Joe spoke up. “Why didn't you tell our father all this when the limousine first arrived at the hotel, and he discovered Mr. Satoya's disappearance?”
There was another awkward silence and exchange of glances between the two Japanese.
“You are right to take us to task,” said Mr. Kawanishi, bowing his head contritely. “However, it occurred to both of us that Satoya-san might have become—how do you say?—camera shy, because of what happened on the way in from the airport. Therefore he might have chosen to conceal himself in the secret compartment for his own reasons.”
“Naturally, in such a case,” Mr. Oyama explained, “it would not have been right for us to go against our revered employer's wishes and reveal his hiding place.”
This time it was the Hardy boys' turn to exchange glances. The reasoning of the two Orientals sounded logical enough, but it certainly clashed with their own impatient, practical Western outlook.
“What about Mr. Ikeda?” Frank questioned. “How did you think he got drugged or anesthetized?

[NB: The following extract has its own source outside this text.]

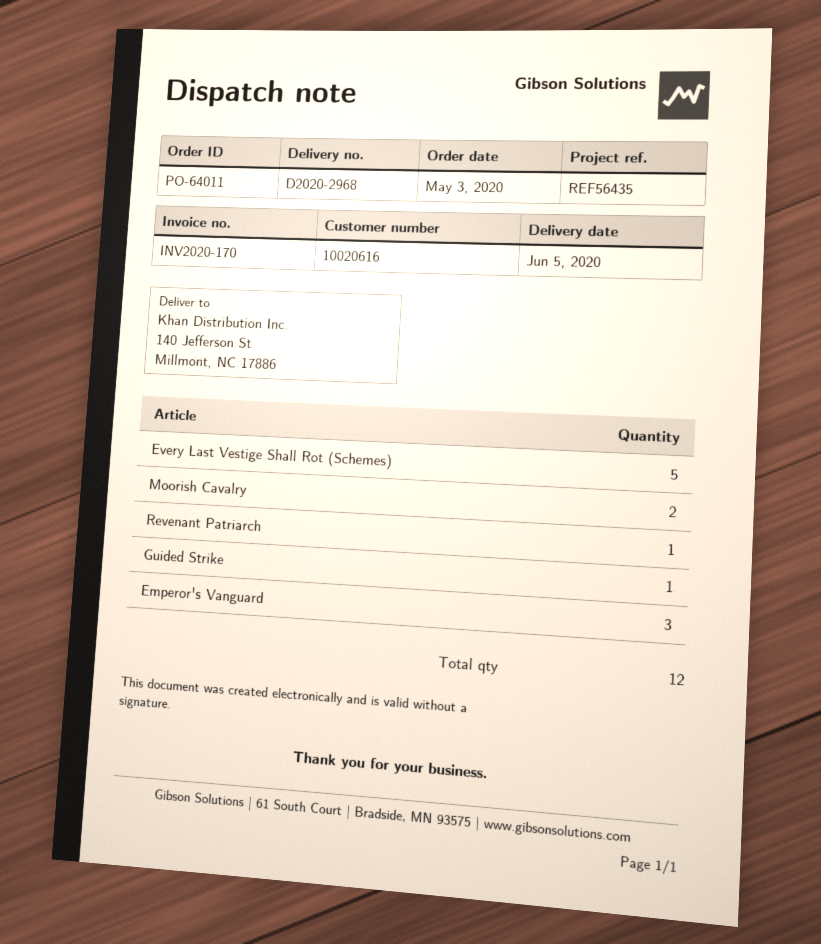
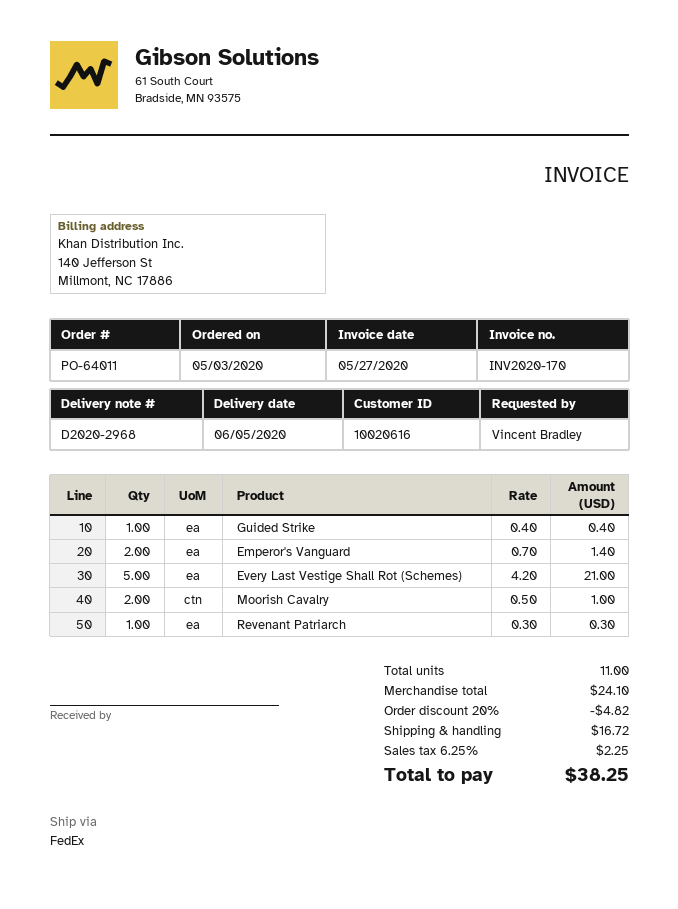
Emperor's Vanguard: 3 -> 2
total quantity: 12 -> 11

Or weren't you concerned about what happened to
him?”
“He is very much junior to Satoya-san,” Mr. Kawanishi pointed out patiently, as if he were correcting a child or a barbarian whose ignorance could be excused. “We were certainly disturbed to find him in such a condition. But that in itself would not excuse us from respecting our employer's wishes.”
“In any case,” Mr. Oyama said, “we had no intention of standing by and doing nothing. Perhaps you may recall that I left the scene soon after the chauffeur drove off.”